Chen joined the Chinese Communist Party in 1942, and made his comedy debut in The Second Uncle.

In 1945, he was cast as Huang Shiren, the despotic landlord, in the ballet play The White Haired Girl. His performance was so convincing, that an emotionally invested soldier in the audience almost shot him with a rifle in anger.

In 1947, he was an actor in Dongbei Film Studio, that same year, he participated in Leave Him to Fight Jiang.

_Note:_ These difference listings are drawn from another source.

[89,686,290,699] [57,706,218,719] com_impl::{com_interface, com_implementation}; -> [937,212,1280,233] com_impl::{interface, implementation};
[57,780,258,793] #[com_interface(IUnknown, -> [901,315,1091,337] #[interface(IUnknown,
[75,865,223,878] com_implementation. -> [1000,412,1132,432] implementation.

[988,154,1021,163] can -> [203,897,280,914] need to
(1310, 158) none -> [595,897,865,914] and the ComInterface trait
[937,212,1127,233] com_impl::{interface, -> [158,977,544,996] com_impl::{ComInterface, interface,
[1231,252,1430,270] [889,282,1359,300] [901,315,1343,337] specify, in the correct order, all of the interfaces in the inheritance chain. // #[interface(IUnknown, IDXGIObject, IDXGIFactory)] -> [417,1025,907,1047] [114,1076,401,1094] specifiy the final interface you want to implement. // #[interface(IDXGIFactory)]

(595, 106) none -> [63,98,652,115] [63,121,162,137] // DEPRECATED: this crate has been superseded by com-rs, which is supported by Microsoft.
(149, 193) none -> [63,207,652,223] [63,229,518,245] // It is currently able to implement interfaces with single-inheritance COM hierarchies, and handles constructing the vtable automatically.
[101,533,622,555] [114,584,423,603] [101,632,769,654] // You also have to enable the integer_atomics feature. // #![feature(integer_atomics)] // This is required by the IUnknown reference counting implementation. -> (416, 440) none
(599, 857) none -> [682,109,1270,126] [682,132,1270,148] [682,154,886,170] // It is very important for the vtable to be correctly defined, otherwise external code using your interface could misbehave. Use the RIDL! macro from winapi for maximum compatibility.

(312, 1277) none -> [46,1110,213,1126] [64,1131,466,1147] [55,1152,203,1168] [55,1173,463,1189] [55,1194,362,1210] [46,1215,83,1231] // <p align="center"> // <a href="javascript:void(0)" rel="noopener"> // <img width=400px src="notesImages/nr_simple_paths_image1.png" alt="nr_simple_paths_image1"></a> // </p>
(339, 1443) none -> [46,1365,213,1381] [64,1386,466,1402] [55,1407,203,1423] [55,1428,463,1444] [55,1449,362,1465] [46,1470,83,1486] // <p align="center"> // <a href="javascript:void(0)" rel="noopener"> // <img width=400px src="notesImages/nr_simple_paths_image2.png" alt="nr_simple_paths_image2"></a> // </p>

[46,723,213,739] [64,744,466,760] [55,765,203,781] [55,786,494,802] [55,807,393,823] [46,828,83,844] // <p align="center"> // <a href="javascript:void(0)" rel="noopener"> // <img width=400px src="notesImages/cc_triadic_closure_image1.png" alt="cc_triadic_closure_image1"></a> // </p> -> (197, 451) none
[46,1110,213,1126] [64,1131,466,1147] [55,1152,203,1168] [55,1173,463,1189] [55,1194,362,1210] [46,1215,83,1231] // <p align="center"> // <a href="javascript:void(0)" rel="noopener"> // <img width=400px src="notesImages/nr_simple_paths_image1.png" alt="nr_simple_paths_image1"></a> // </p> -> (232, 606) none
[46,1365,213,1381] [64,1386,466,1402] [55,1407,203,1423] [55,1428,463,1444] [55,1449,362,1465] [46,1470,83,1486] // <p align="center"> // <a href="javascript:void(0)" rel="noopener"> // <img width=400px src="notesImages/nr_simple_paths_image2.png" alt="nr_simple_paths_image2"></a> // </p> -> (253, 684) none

In 1949, after the founding of the Communist State, he appeared as Lao Houtou, an old worker in The Bridge, which is the first feature film in the People's Republic. He also played as Yang Mingqing in The White Warrior.

He was transferred to Beijing Film Studio in 1953. At the same year, he appeared in the film Marriage.

In 1958 he starred in two films, He Beauty in the Picture and No Mystery Three Years Ago. And he had a supporting role in the film A Visit to Relatives.

In 1961, he starred as Nan Batian in Xie Jin's film The Red Detachment of Women, which earned him a Best Supporting Actor Award at the 1st Hundred Flowers Awards and a Best Actor Award at the 3rd Asian - African Film Festival, in Indonesia, 1964.

In 1982, Chen Qiang co-starred with his son Chen Peisi in Sunset Street.

In 1986, he played the lead role as Laokui in the comedy film Father and Son.

In 1995, he won the Best Supporting Actor Award at the 13th Golden Eagle Awards for his performance in When Something Amazing Happens.

On September 13, 2008, Chen won the Lifetime Achievement Award at the 29th Hundred Flowers Awards.

Chen played One-stroke Liu in Devils on the Doorstep, the would-be executioner and legendary swordsman, who in fact is merely a crazy old man.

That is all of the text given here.